_Information_:
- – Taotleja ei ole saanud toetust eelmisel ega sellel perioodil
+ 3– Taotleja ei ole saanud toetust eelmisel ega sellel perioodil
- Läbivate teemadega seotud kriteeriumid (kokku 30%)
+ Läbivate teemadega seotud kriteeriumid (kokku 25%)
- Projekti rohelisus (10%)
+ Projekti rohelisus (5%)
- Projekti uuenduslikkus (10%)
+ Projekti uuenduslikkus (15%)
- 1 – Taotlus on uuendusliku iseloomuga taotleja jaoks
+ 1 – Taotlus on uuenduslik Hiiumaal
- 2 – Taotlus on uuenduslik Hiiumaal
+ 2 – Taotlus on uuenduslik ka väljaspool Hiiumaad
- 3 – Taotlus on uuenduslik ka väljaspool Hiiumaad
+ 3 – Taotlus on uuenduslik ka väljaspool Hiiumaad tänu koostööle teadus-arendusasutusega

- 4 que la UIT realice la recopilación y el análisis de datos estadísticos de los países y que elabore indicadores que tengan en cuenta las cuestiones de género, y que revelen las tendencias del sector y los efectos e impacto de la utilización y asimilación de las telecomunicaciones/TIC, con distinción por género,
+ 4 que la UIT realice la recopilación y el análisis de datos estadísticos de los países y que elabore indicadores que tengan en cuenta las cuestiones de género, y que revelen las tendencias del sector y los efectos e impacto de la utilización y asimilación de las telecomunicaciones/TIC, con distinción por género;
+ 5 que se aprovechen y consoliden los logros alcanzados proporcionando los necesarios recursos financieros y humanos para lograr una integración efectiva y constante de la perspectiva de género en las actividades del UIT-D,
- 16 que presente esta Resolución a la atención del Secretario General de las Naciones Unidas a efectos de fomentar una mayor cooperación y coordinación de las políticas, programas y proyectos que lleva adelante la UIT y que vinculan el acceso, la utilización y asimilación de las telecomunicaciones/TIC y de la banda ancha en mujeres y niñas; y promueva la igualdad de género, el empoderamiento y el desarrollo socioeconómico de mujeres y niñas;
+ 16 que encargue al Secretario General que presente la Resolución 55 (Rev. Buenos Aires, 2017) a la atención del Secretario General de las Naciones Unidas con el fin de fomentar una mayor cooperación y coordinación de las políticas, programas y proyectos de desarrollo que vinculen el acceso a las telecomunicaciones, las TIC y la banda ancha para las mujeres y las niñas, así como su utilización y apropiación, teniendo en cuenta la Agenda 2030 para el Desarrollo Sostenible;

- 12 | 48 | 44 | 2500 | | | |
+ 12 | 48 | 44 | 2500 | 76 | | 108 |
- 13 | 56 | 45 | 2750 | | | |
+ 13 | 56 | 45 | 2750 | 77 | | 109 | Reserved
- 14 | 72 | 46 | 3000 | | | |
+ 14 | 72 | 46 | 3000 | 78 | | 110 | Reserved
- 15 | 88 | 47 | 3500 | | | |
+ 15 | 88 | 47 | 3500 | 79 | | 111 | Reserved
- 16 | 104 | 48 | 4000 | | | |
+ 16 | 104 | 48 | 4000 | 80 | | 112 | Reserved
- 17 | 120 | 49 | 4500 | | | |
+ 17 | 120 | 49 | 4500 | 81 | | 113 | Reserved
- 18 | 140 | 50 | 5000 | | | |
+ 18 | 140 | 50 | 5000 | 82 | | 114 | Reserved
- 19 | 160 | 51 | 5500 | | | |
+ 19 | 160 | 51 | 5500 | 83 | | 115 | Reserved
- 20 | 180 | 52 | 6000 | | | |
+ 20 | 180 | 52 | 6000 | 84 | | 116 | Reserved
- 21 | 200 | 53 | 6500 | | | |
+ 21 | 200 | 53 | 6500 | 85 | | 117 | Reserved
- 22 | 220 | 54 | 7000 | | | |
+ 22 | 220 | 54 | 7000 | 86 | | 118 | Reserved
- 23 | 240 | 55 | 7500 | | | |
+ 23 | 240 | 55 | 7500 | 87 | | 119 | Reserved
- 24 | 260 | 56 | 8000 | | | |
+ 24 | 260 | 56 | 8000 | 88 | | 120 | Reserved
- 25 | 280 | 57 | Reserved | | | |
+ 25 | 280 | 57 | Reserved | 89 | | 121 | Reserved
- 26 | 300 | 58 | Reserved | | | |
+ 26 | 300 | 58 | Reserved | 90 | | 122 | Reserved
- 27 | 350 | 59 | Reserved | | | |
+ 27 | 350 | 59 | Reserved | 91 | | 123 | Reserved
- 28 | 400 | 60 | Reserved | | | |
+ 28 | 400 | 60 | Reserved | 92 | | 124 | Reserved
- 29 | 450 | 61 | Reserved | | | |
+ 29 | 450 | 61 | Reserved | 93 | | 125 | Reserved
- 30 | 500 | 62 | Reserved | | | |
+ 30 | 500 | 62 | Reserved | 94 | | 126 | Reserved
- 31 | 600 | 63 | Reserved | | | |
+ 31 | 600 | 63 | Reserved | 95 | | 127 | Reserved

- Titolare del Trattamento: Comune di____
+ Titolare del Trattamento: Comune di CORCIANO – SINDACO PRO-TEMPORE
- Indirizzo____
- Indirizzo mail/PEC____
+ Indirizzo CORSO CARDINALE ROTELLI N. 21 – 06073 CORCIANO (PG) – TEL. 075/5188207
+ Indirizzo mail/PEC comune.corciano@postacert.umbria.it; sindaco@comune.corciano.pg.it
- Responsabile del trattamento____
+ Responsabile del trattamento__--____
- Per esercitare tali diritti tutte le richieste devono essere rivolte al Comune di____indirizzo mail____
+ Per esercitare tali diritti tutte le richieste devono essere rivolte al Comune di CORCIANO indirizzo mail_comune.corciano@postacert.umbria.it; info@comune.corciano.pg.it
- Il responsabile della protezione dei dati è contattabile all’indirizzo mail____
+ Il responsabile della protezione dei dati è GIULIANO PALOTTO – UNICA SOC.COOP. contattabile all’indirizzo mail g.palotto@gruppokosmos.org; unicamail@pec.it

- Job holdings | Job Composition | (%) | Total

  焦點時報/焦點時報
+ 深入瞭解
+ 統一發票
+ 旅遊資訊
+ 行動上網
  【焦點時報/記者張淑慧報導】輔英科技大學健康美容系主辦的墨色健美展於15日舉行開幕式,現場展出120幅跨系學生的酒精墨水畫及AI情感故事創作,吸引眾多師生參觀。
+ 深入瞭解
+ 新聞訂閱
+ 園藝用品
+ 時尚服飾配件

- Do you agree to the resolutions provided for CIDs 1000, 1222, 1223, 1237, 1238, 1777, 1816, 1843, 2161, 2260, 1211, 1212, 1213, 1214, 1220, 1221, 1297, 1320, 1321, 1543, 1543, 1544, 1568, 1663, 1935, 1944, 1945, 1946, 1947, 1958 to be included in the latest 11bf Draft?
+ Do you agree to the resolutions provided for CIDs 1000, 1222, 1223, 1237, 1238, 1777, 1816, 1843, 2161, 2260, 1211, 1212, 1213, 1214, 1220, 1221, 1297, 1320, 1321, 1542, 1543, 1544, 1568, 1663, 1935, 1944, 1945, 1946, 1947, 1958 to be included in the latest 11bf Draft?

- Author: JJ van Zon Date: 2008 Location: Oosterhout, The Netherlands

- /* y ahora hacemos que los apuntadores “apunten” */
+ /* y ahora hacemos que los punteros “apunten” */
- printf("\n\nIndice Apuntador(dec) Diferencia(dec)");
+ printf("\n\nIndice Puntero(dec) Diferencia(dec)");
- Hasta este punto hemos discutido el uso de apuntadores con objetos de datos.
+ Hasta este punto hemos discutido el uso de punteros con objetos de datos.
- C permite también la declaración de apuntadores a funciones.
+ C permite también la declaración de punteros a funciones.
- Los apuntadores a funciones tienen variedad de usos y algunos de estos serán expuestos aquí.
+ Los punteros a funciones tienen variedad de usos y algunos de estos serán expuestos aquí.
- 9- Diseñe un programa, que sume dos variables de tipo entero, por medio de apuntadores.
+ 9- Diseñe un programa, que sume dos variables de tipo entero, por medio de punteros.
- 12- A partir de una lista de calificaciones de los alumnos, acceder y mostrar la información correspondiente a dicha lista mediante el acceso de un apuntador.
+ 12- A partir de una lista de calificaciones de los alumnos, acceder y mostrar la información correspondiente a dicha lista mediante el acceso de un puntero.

_Your instructions_: The required answer is the run of lines above, starting at the line with "- 3 – Taotlus" and ending at the line with "que se aprovechen", reproduced exactly with both ends.

_Task solution_:
- 3 – Taotlus on uuenduslik ka väljaspool Hiiumaad
+ 3 – Taotlus on uuenduslik ka väljaspool Hiiumaad tänu koostööle teadus-arendusasutusega

- 4 que la UIT realice la recopilación y el análisis de datos estadísticos de los países y que elabore indicadores que tengan en cuenta las cuestiones de género, y que revelen las tendencias del sector y los efectos e impacto de la utilización y asimilación de las telecomunicaciones/TIC, con distinción por género,
+ 4 que la UIT realice la recopilación y el análisis de datos estadísticos de los países y que elabore indicadores que tengan en cuenta las cuestiones de género, y que revelen las tendencias del sector y los efectos e impacto de la utilización y asimilación de las telecomunicaciones/TIC, con distinción por género;
+ 5 que se aprovechen y consoliden los logros alcanzados proporcionando los necesarios recursos financieros y humanos para lograr una integración efectiva y constante de la perspectiva de género en las actividades del UIT-D,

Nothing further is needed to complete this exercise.